Segment Start: Supplied data
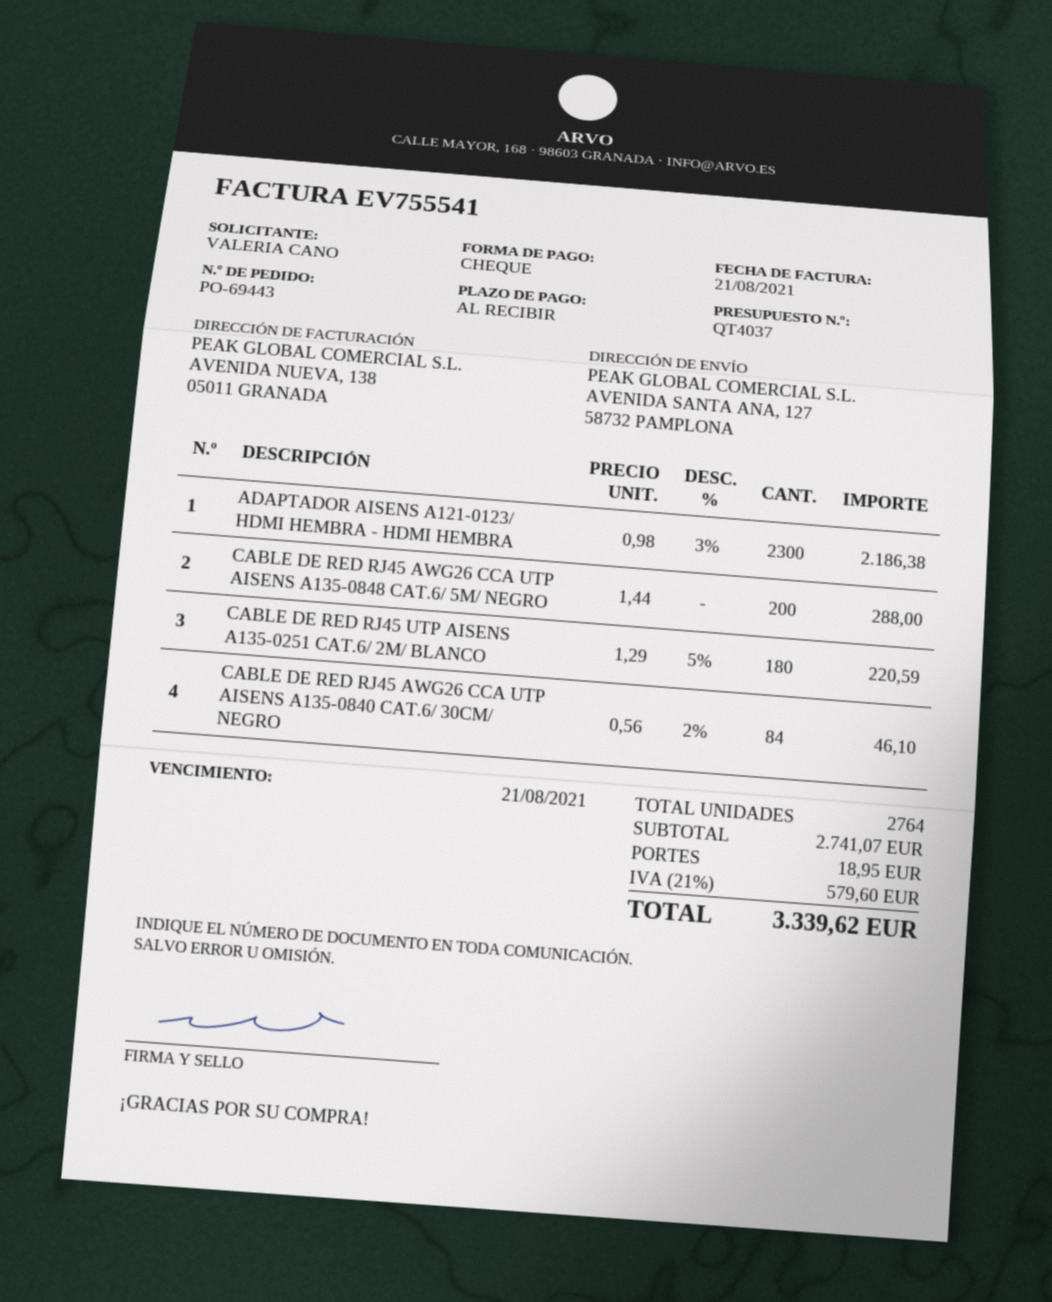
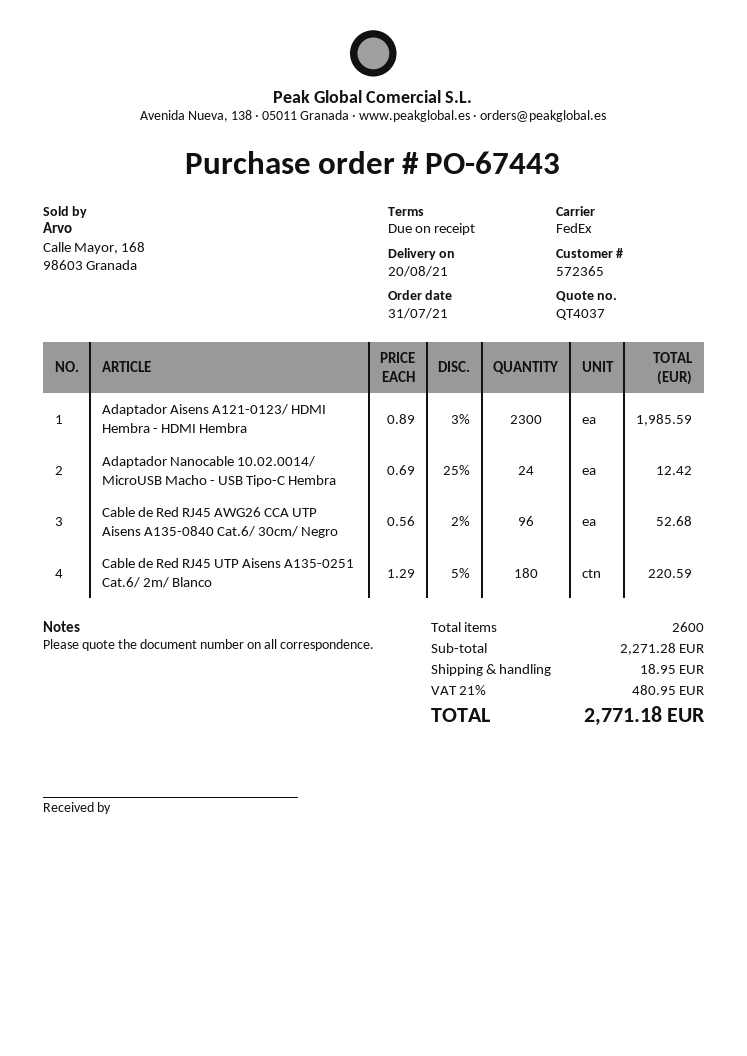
order number: PO-69443 -> PO-67443
ADAPTADOR AISENS A121-0123/ HDMI HEMBRA - HDMI HEMBRA: 2300 x 0.98 - 3% = 2186.38 -> 2300 x 0.89 - 3% = 1985.59
CABLE DE RED RJ45 AWG26 CCA UTP AISENS A135-0848 CAT.6/ 5M/ NEGRO: 200 x 1.44 = 288.00 -> none
CABLE DE RED RJ45 AWG26 CCA UTP AISENS A135-0840 CAT.6/ 30CM/ NEGRO: 84 x 0.56 - 2% = 46.10 -> 96 x 0.56 - 2% = 52.68
Adaptador Nanocable 10.02.0014/ MicroUSB Macho - USB Tipo-C Hembra: none -> 24 x 0.69 - 25% = 12.42
total quantity: 2764 -> 2600
subtotal: 2741.07 -> 2271.28
tax: 21% = 579.60 -> 21% = 480.95
total: 3339.62 -> 2771.18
Segment End: Supplied data
* _Work to be completed_
When a line of the entries contains "NEGRO", it counts; say how many such lines there are, and nothing more.

* _Result for this task_
2